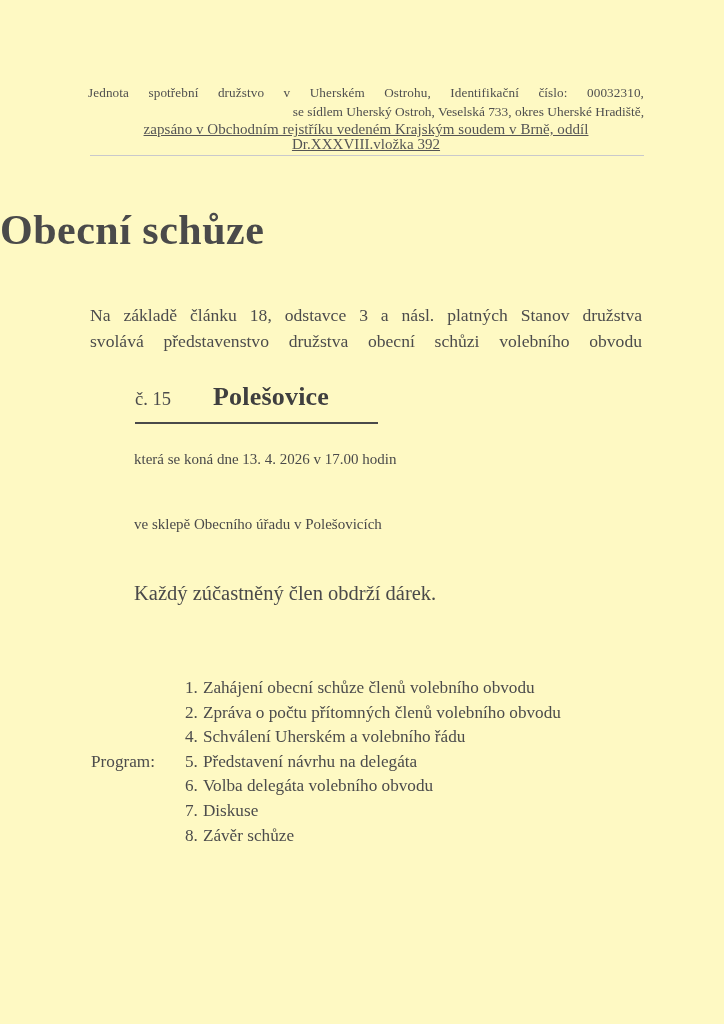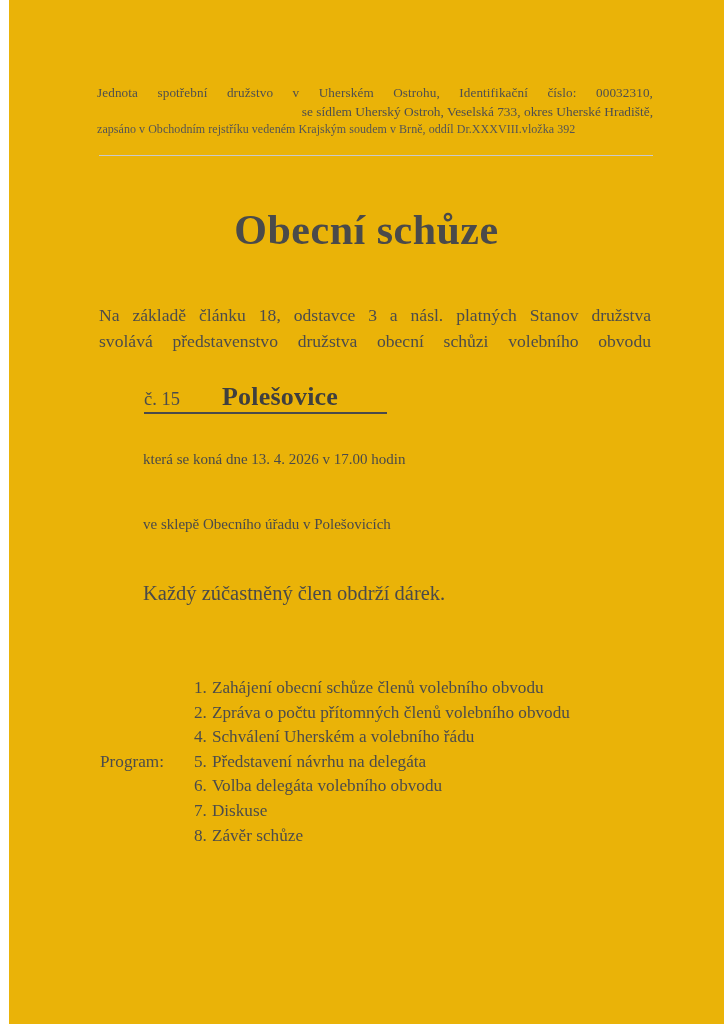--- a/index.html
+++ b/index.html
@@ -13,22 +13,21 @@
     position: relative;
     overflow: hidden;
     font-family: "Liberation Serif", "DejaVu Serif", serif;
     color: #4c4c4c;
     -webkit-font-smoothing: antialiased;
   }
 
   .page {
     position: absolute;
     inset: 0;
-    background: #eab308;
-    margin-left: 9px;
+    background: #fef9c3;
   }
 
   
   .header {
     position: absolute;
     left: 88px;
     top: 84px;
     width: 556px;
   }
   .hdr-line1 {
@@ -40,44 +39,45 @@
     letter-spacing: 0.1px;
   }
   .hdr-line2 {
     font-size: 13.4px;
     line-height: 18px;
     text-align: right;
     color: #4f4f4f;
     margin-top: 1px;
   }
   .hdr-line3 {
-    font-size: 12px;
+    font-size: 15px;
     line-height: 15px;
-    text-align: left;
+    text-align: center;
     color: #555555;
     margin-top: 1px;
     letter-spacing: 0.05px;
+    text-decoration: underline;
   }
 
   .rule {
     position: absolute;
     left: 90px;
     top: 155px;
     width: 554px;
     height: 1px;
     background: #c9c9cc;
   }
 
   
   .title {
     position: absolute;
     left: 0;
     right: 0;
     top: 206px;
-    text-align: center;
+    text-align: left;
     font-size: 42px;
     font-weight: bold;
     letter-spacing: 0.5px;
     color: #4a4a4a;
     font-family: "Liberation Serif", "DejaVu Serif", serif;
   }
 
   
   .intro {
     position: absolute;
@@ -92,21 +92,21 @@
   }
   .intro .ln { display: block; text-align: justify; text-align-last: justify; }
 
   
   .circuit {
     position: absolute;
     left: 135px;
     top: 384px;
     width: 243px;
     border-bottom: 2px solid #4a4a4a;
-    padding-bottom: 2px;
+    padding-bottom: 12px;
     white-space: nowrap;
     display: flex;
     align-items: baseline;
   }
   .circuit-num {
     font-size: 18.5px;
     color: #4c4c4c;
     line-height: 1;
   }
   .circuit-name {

- EXERCISE PROMPT:
Repeat only the lines from the one holding "align-items: baseline;" through the last line of the data.

- REPLY TO THE EXERCISE:
     align-items: baseline;
   }
   .circuit-num {
     font-size: 18.5px;
     color: #4c4c4c;
     line-height: 1;
   }
   .circuit-name {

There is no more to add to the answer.